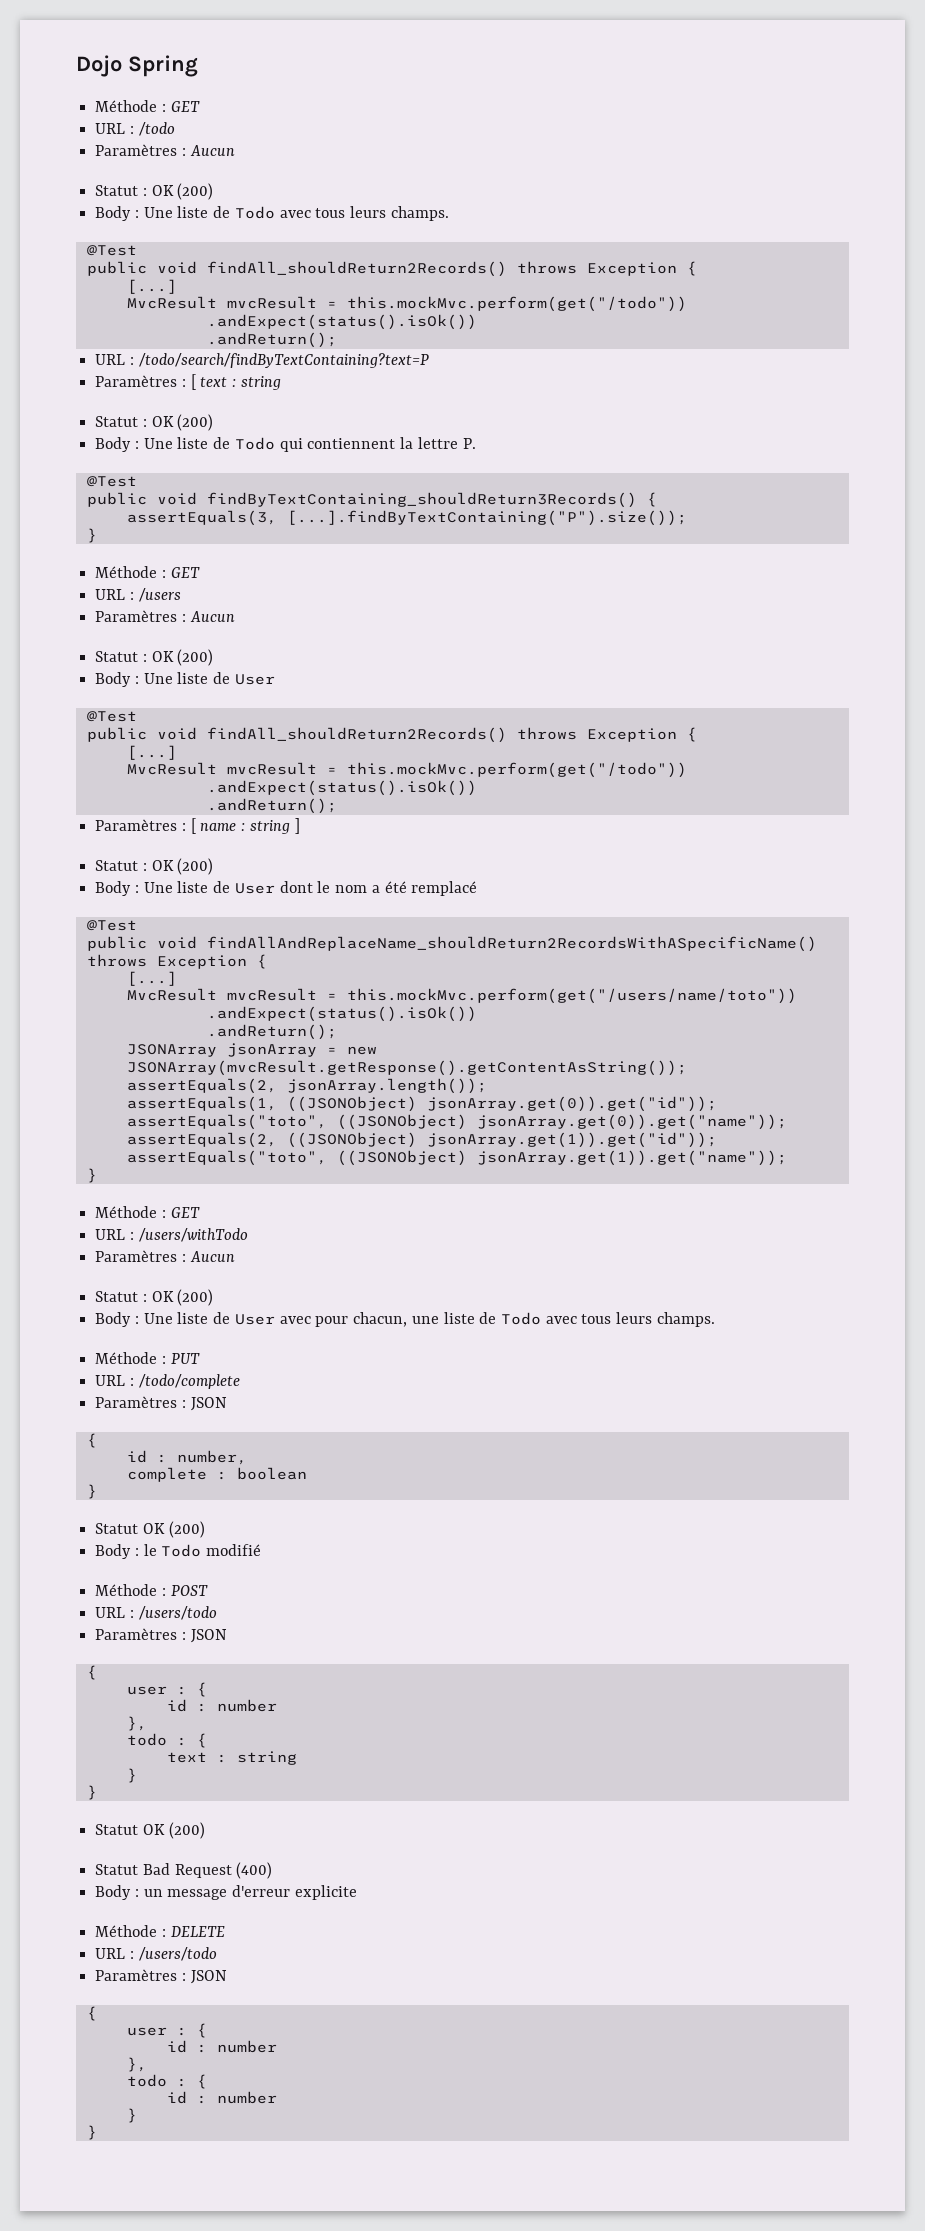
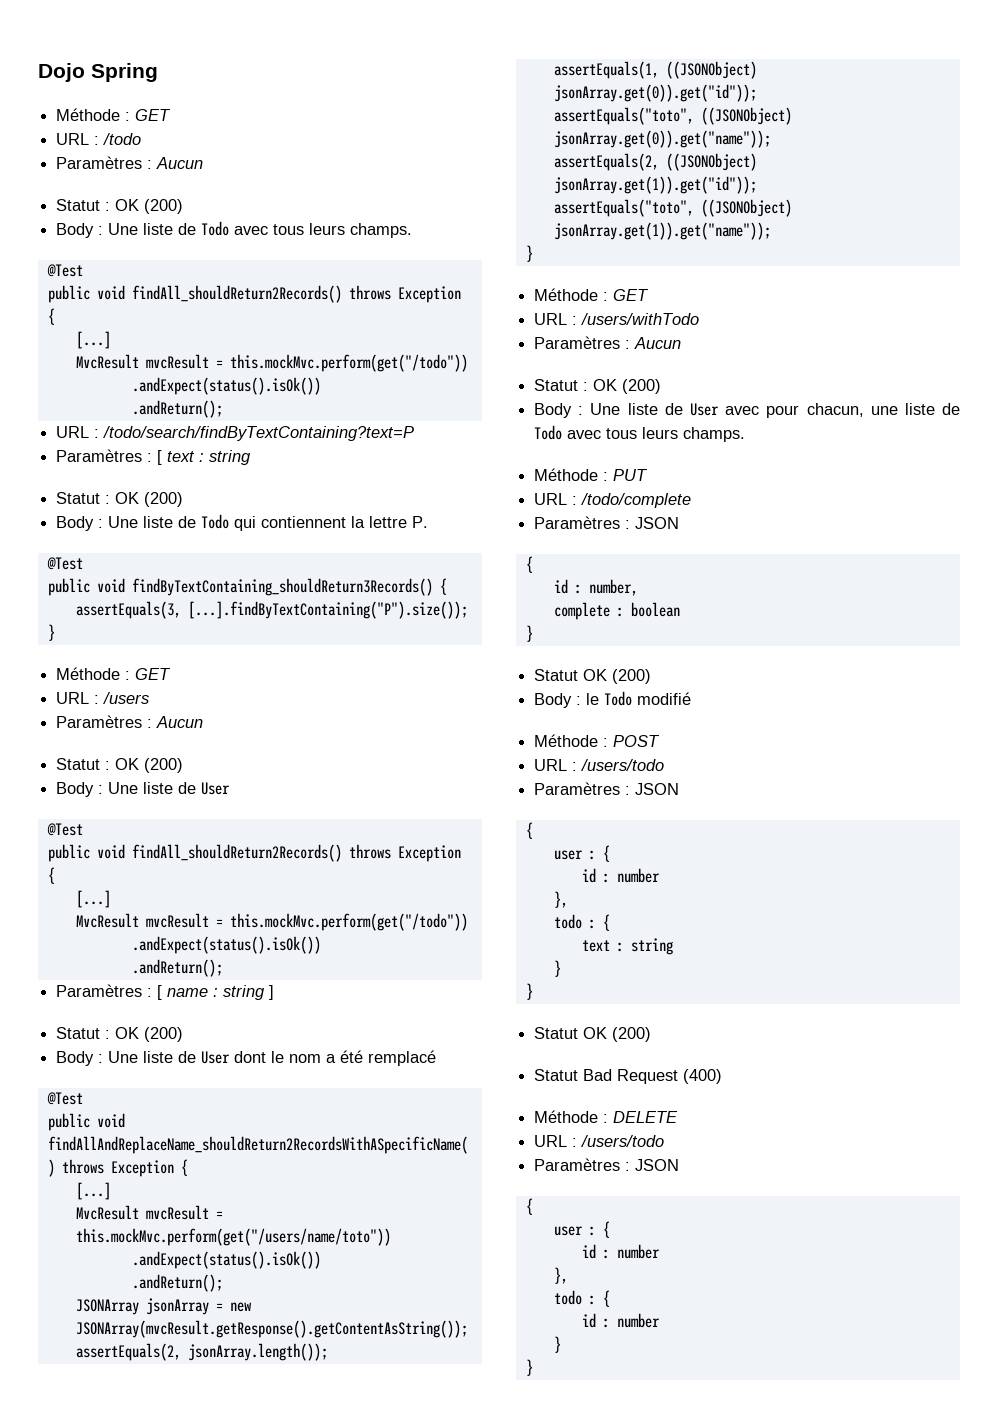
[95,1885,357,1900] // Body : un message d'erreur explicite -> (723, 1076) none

● ● ● ●

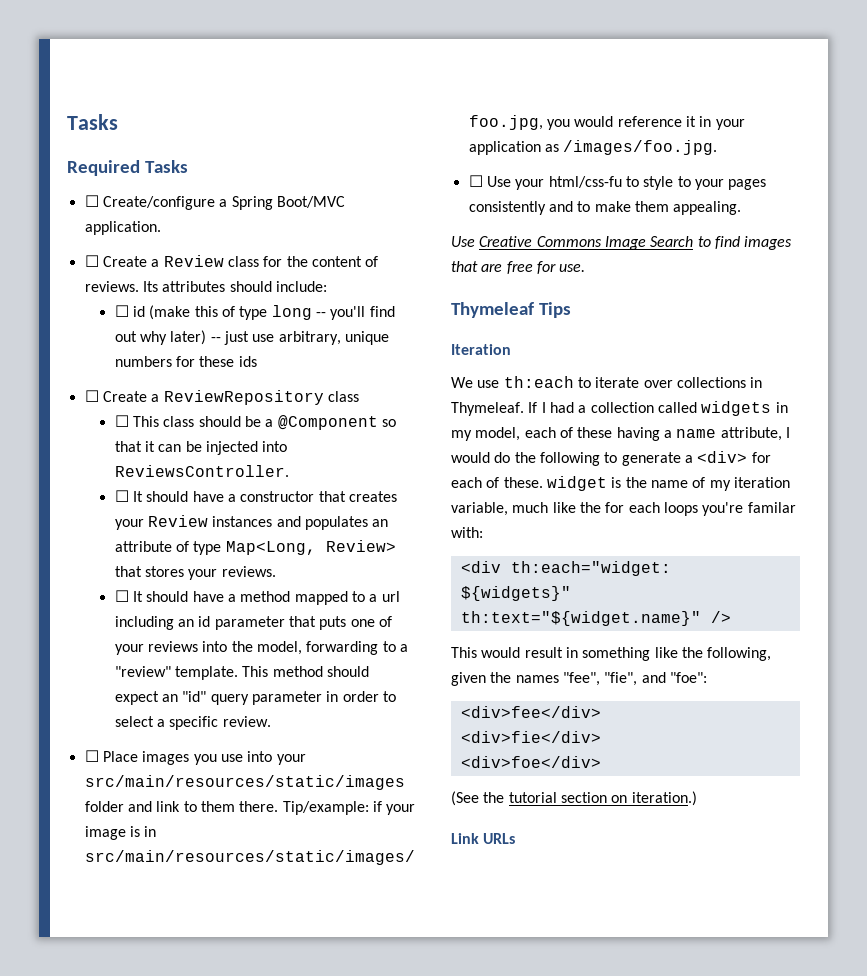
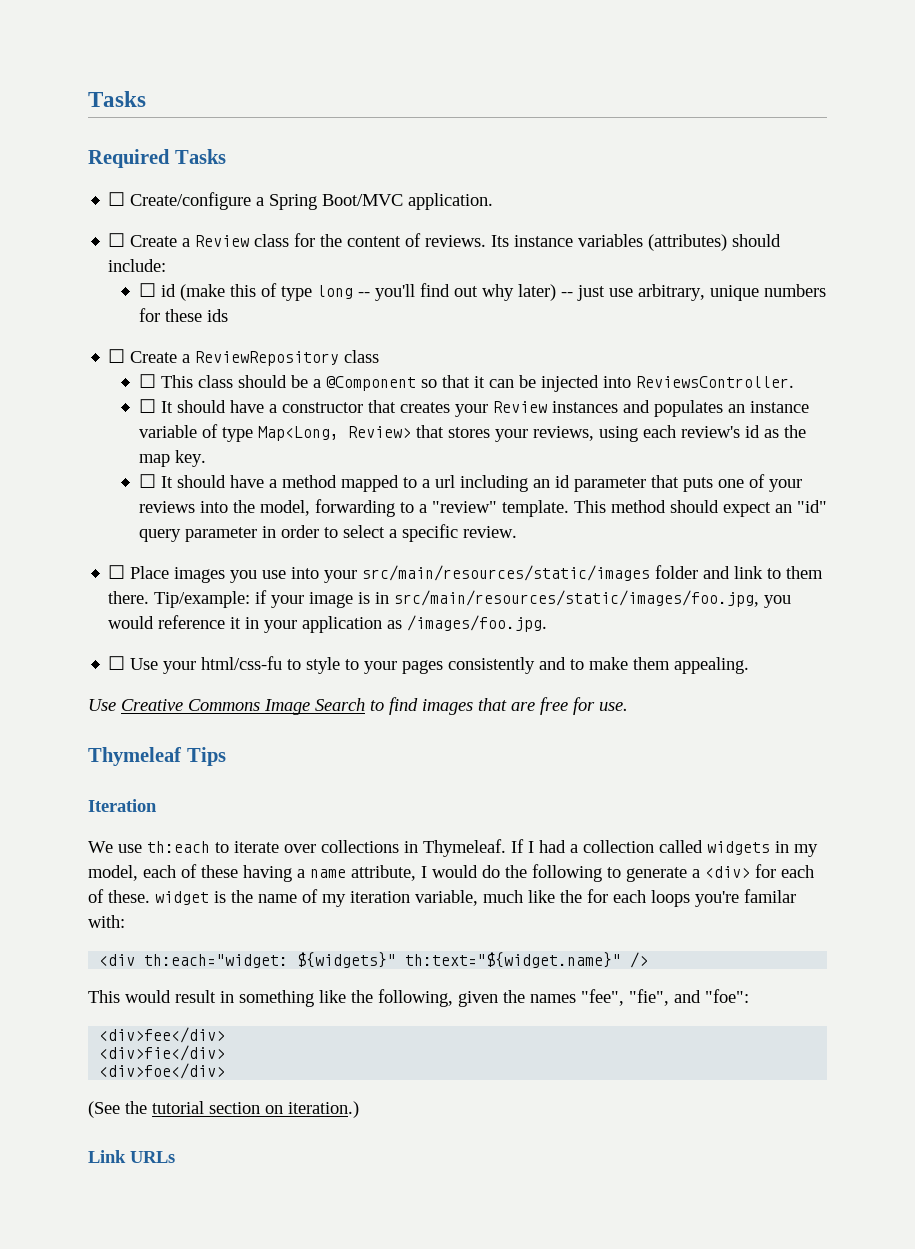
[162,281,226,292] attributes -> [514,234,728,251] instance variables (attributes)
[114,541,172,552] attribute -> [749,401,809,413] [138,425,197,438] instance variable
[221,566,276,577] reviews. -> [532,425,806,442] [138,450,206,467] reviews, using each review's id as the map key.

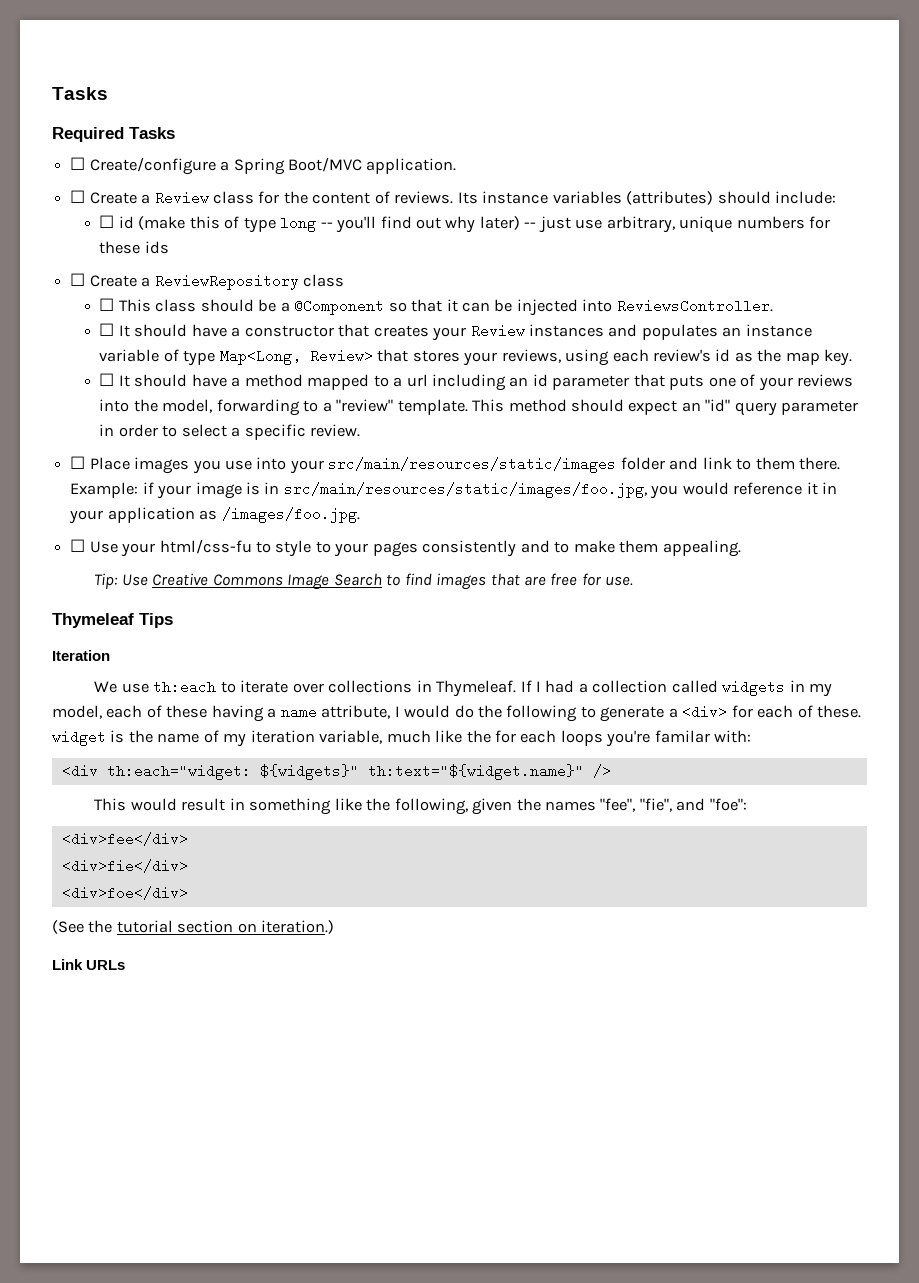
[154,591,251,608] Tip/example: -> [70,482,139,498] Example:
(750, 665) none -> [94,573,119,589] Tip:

● ● ● ●

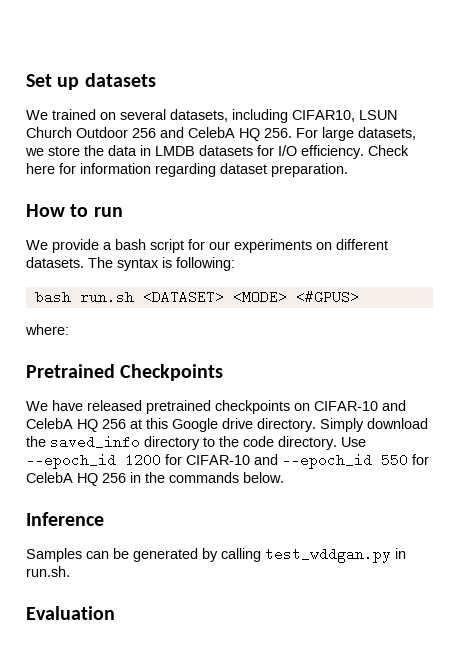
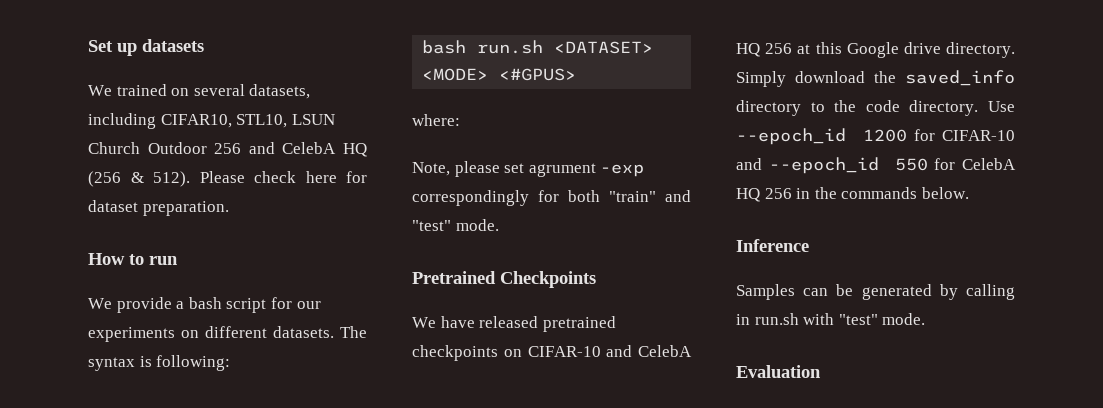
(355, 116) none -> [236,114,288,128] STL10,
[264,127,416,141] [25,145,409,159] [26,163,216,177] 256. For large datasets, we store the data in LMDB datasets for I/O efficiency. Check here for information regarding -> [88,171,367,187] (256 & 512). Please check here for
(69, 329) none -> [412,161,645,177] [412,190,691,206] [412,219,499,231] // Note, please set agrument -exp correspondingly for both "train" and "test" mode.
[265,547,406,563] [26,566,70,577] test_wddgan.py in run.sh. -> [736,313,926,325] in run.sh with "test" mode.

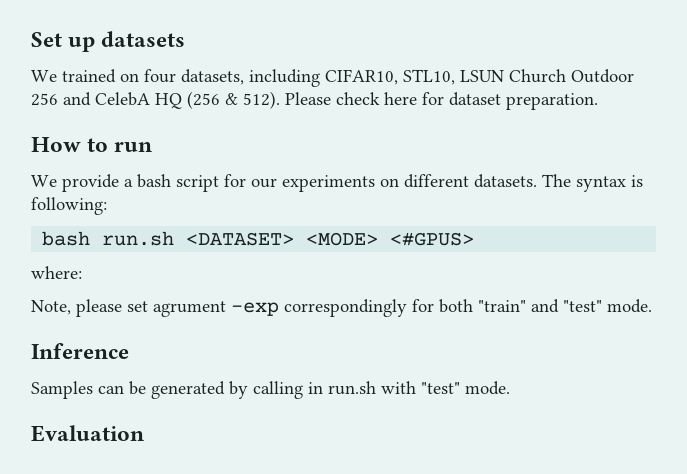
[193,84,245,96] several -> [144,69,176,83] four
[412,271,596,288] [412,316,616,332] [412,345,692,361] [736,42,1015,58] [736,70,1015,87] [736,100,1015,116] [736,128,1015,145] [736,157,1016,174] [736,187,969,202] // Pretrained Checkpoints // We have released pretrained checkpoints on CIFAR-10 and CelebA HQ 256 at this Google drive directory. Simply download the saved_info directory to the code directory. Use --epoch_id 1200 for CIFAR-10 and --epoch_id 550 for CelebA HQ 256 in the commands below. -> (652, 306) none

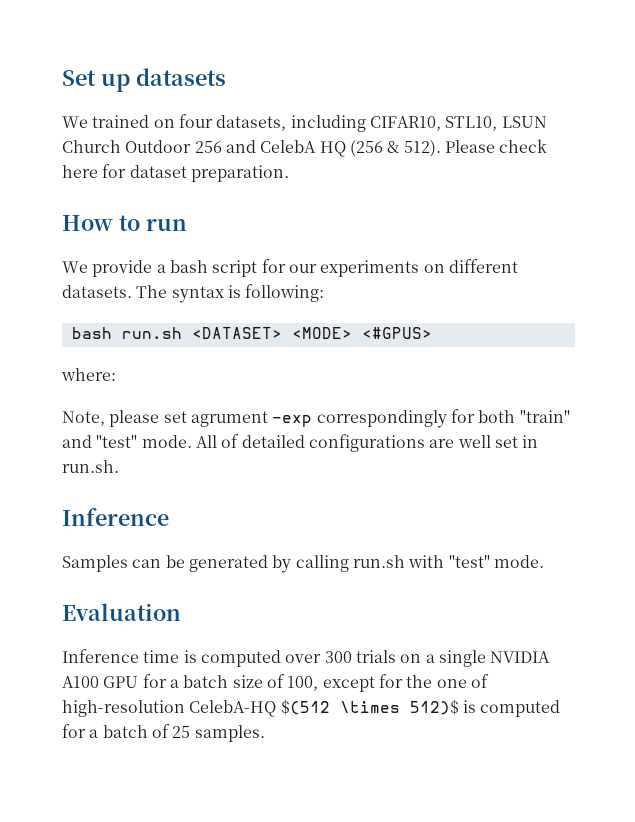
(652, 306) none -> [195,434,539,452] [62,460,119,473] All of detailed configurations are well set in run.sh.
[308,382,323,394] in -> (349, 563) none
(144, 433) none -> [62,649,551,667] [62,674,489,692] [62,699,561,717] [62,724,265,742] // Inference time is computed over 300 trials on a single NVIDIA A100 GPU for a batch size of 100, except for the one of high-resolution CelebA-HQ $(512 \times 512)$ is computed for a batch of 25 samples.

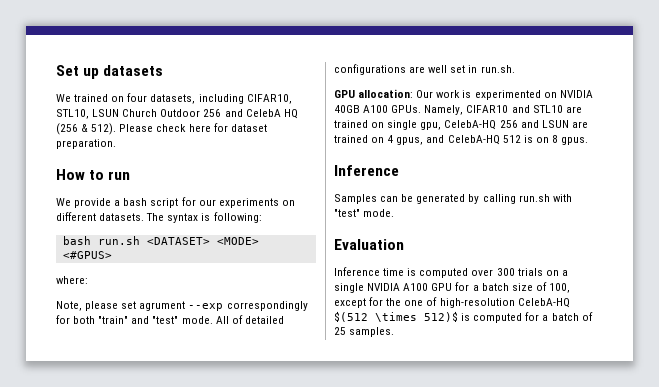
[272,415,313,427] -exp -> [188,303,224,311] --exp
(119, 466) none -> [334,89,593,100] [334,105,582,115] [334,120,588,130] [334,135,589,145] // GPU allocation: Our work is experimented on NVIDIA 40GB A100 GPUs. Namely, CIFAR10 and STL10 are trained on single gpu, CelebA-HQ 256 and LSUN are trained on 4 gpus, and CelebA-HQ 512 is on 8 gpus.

● ● ● ●

* _Description of the task_: Take the lines above starting at the one containing "[114,541,172,552] attribute ->" and ending at the one containing "(750, 665) none", and print them again exactly, without pictures.

* _Reply to the task_:
[114,541,172,552] attribute -> [749,401,809,413] [138,425,197,438] instance variable
[221,566,276,577] reviews. -> [532,425,806,442] [138,450,206,467] reviews, using each review's id as the map key.

[154,591,251,608] Tip/example: -> [70,482,139,498] Example:
(750, 665) none -> [94,573,119,589] Tip:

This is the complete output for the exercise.